- WHAT IS EXPECTED -
Word for word, retype the lines from the one containing "[350,365,429,375] ‘discourse.sql’, ->" to the last line of the data below, both ends included.

- DATA IN THIS EXERCISE -
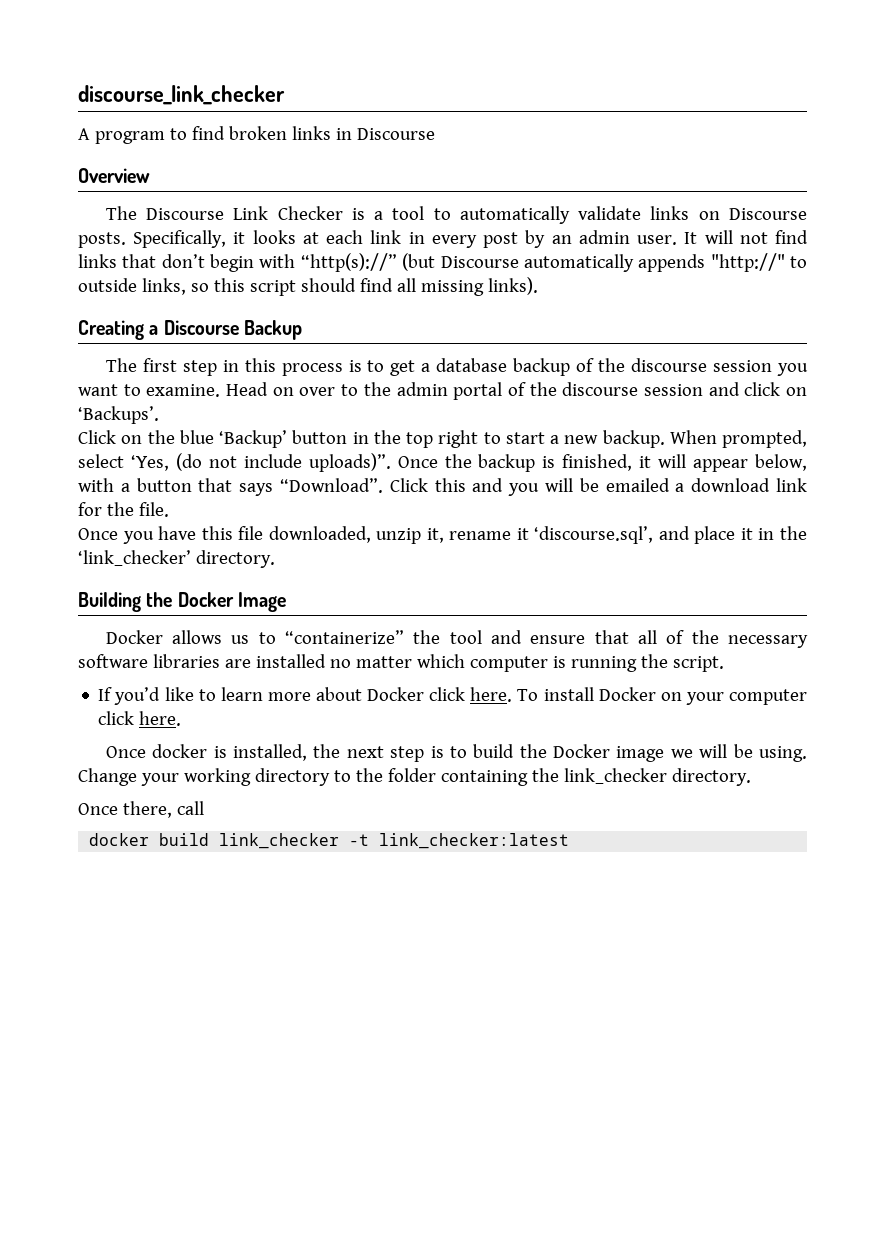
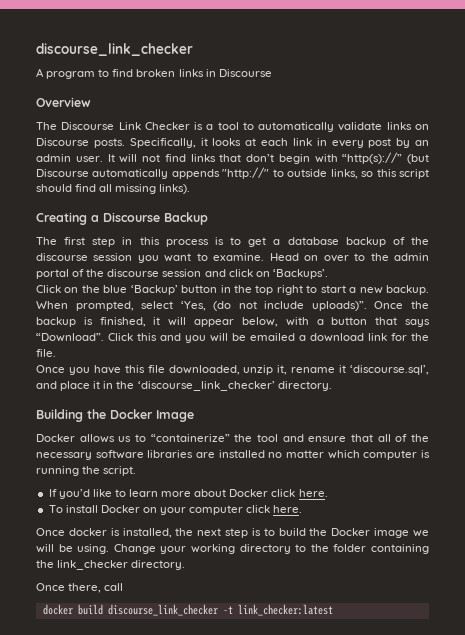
[78,550,191,566] ‘link_checker’ -> [137,381,275,391] ‘discourse_link_checker’
(513, 694) none -> (328, 493) //
[219,833,340,849] link_checker -> [107,604,218,616] discourse_link_checker

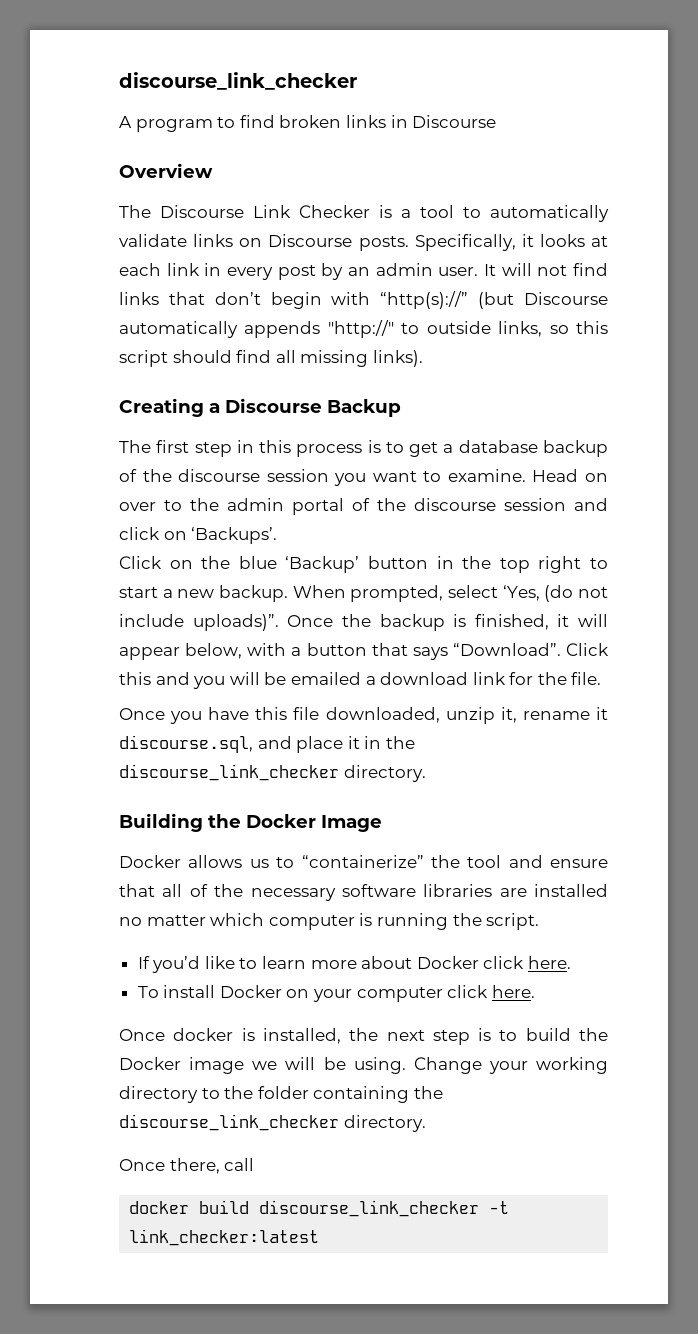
[350,365,429,375] ‘discourse.sql’, -> [119,735,253,753] discourse.sql,
[137,381,275,391] ‘discourse_link_checker’ -> [119,764,339,781] discourse_link_checker
[57,560,129,570] link_checker -> [119,1114,339,1131] discourse_link_checker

- SOLUTION -
[350,365,429,375] ‘discourse.sql’, -> [119,735,253,753] discourse.sql,
[137,381,275,391] ‘discourse_link_checker’ -> [119,764,339,781] discourse_link_checker
[57,560,129,570] link_checker -> [119,1114,339,1131] discourse_link_checker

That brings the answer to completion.